## ACTIVITY
Some entries follow. Reproduce exactly the lines starting at the one with "-48,7 +48,7 @@" and stopping after the one with "box-shadow:inset 0 1px".

## ENTRIES SUPPLIED

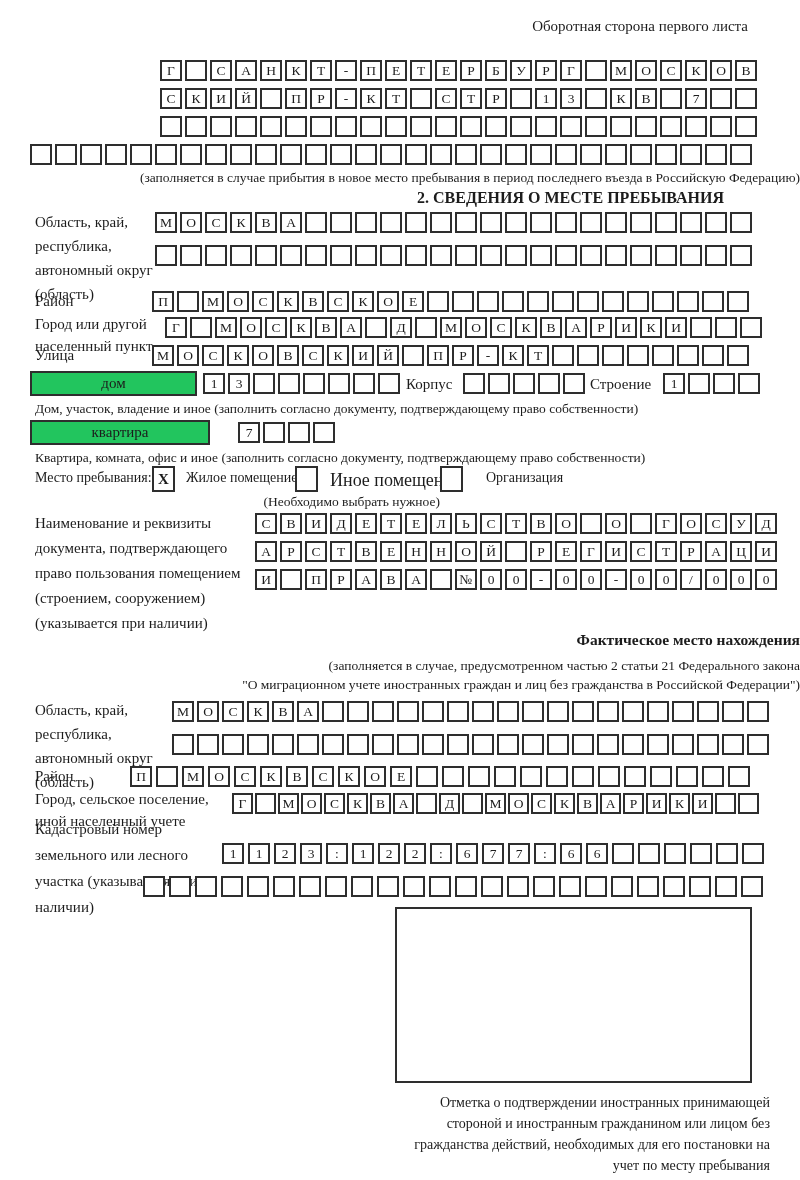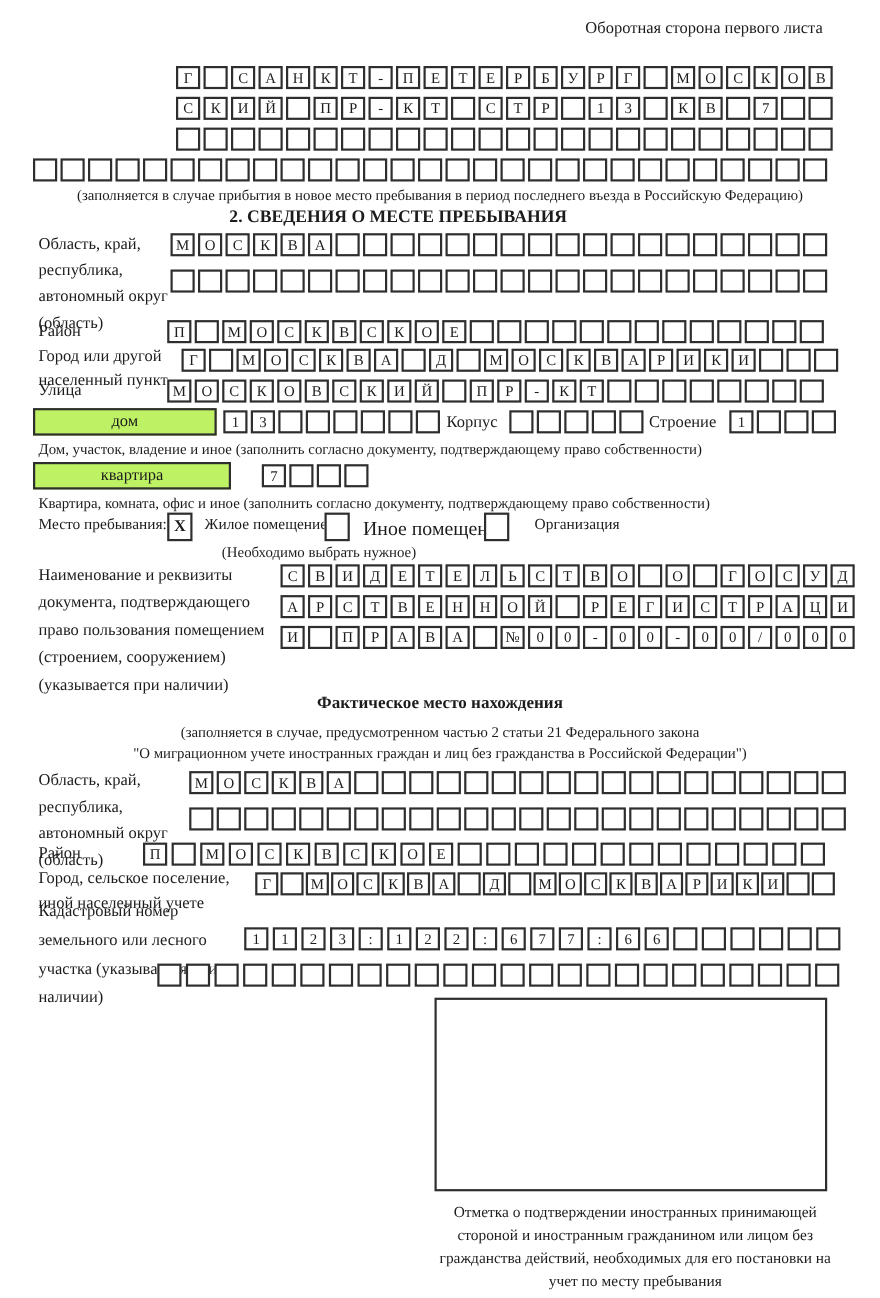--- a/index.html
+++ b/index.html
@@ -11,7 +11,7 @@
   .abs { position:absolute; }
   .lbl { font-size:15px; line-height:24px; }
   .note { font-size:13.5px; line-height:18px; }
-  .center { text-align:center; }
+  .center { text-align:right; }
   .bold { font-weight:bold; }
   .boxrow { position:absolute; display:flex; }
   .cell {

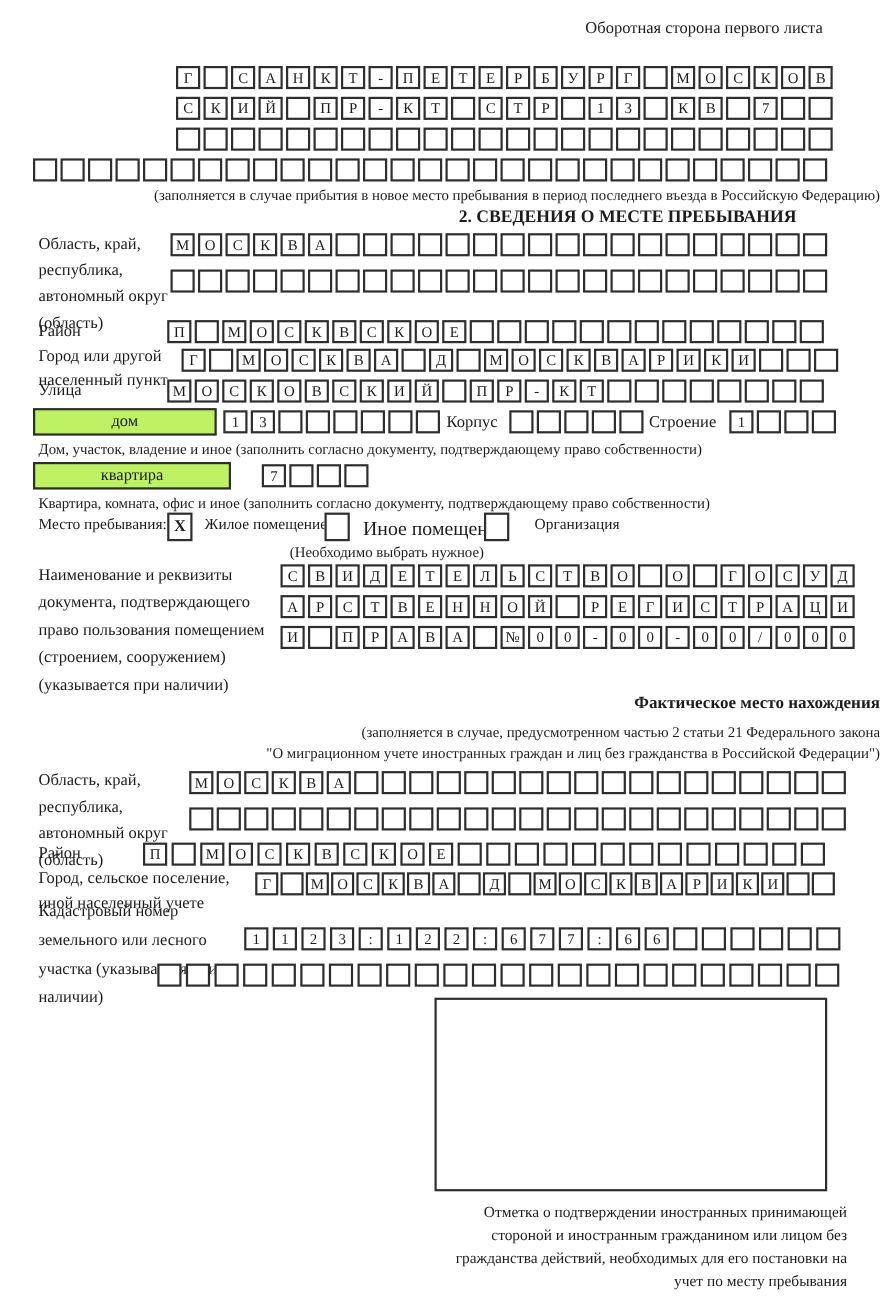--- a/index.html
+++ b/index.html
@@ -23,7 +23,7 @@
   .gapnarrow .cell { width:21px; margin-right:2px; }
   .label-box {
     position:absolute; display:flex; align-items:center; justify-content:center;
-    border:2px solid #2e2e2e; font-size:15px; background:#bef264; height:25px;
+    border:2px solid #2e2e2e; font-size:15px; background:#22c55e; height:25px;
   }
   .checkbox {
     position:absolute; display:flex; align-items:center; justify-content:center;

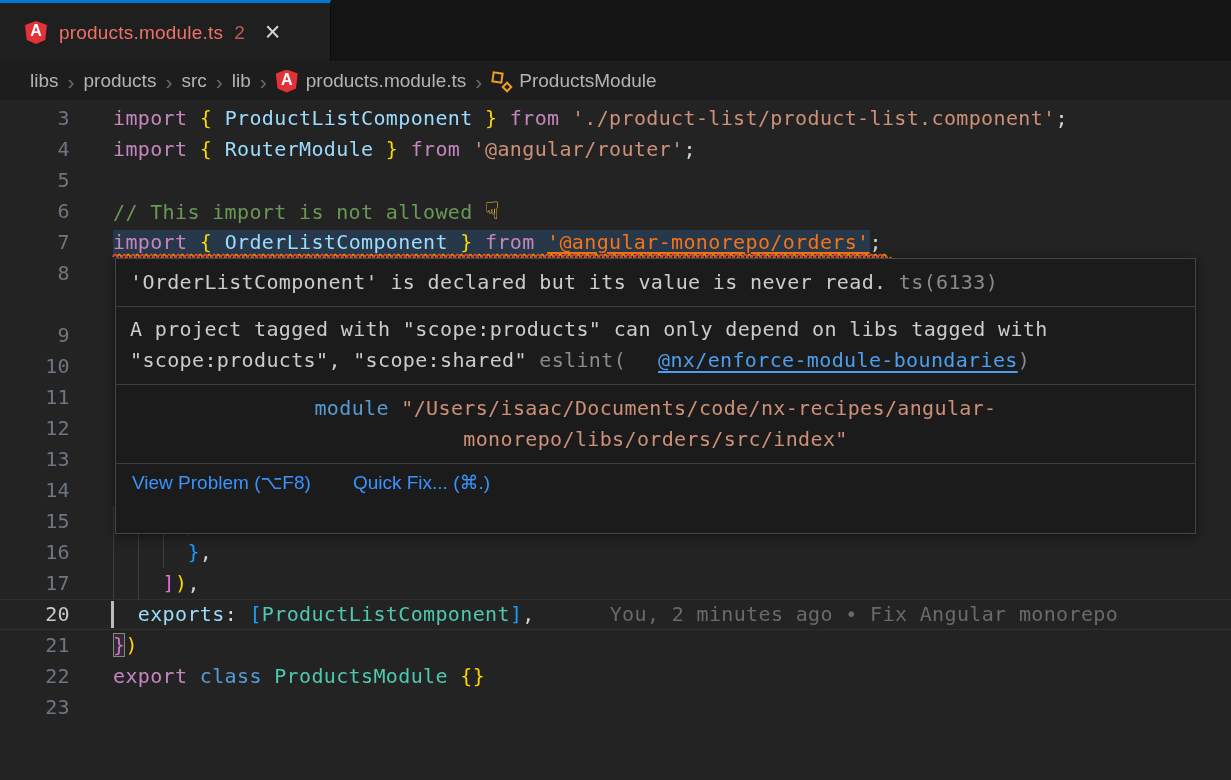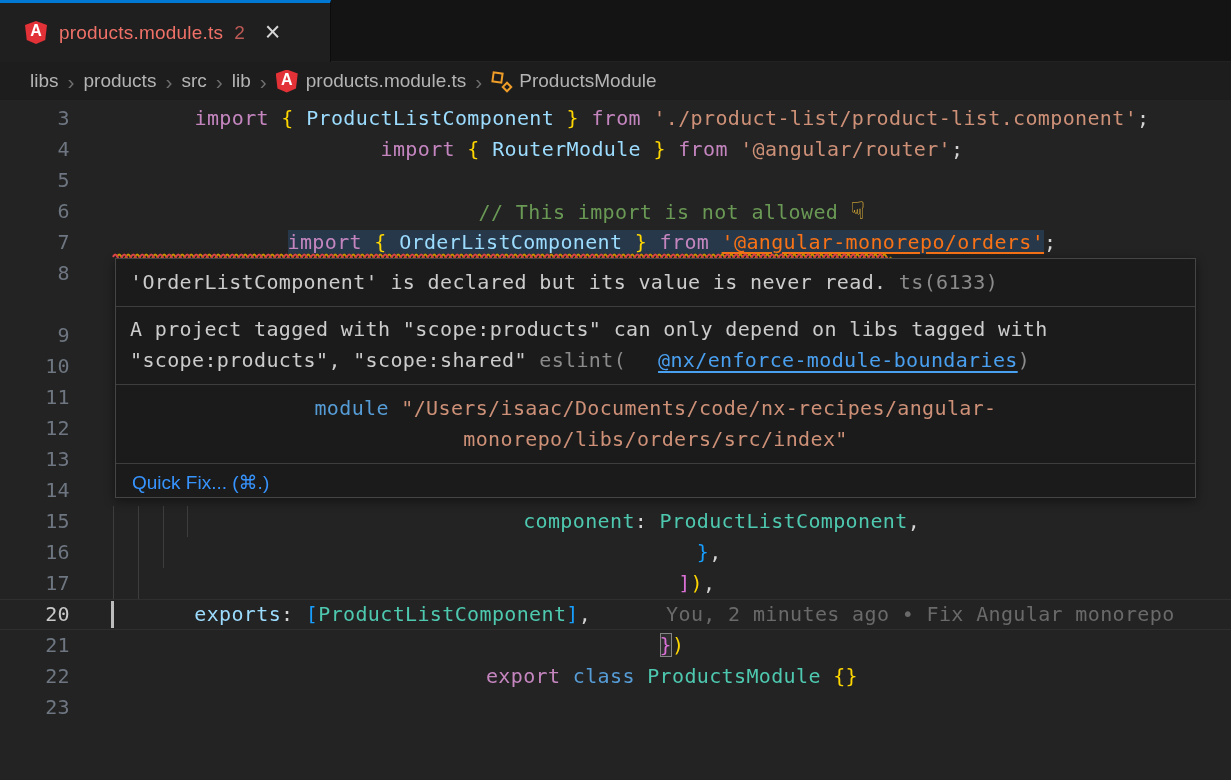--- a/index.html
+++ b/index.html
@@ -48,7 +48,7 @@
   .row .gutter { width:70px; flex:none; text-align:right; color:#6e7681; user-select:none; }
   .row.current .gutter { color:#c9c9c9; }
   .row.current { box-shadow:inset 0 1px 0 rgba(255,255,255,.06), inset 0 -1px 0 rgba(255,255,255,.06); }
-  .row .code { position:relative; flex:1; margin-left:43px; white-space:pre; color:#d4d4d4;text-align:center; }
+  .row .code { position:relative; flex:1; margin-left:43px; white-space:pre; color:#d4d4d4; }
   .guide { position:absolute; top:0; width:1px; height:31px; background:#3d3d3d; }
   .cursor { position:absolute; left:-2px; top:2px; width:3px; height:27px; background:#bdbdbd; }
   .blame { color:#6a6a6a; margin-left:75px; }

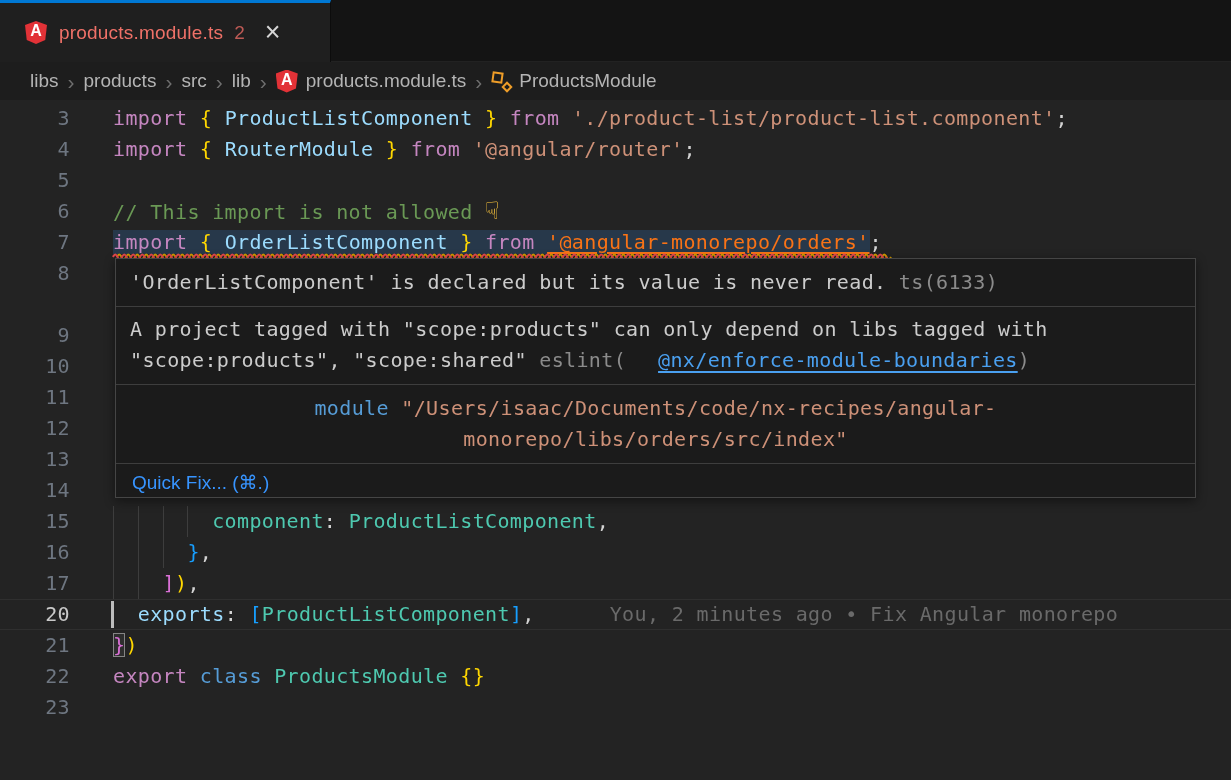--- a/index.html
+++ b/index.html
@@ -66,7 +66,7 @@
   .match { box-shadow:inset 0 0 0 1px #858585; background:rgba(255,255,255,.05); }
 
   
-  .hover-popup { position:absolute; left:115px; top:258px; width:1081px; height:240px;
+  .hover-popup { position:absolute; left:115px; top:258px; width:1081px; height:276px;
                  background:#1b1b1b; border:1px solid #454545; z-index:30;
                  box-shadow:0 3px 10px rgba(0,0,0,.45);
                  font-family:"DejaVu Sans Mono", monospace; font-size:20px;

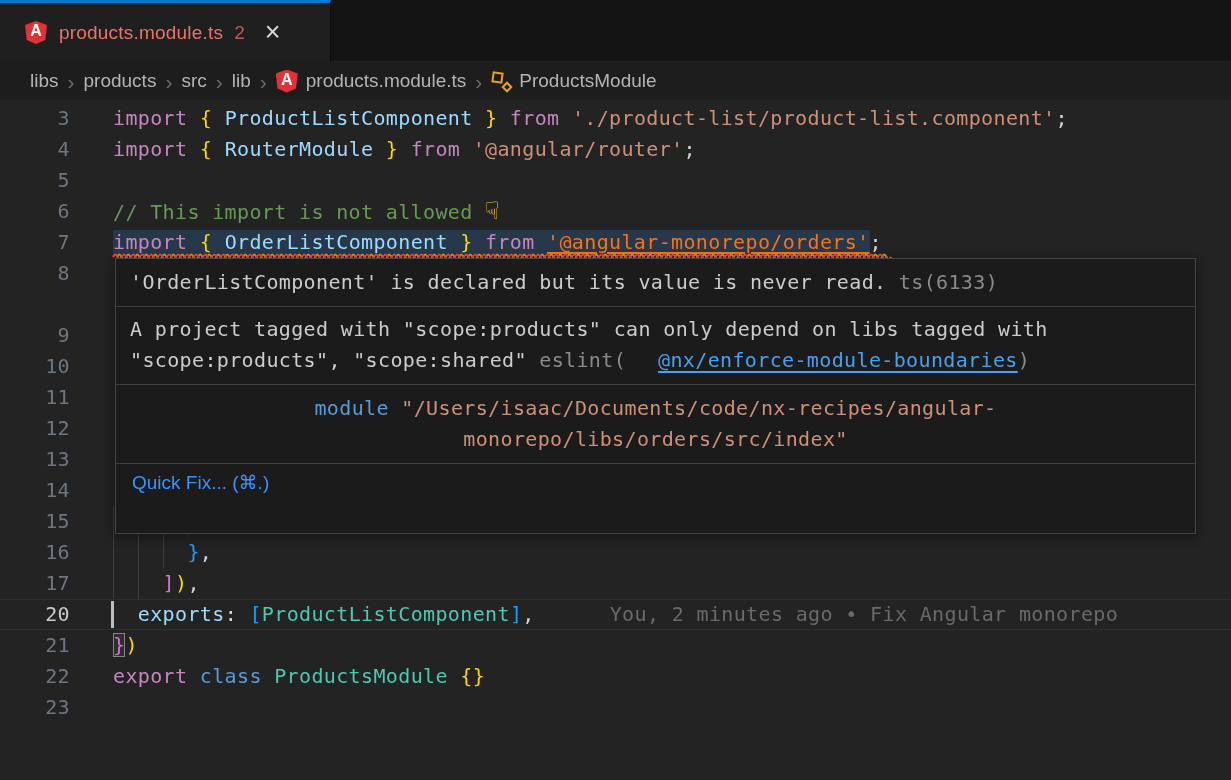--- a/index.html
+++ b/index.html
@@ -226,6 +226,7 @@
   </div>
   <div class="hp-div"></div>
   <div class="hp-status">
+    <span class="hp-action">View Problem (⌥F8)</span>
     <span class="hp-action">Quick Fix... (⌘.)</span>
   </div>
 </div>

## OUTPUT OF THE TASK
@@ -48,7 +48,7 @@
   .row .gutter { width:70px; flex:none; text-align:right; color:#6e7681; user-select:none; }
   .row.current .gutter { color:#c9c9c9; }
   .row.current { box-shadow:inset 0 1px 0 rgba(255,255,255,.06), inset 0 -1px 0 rgba(255,255,255,.06); }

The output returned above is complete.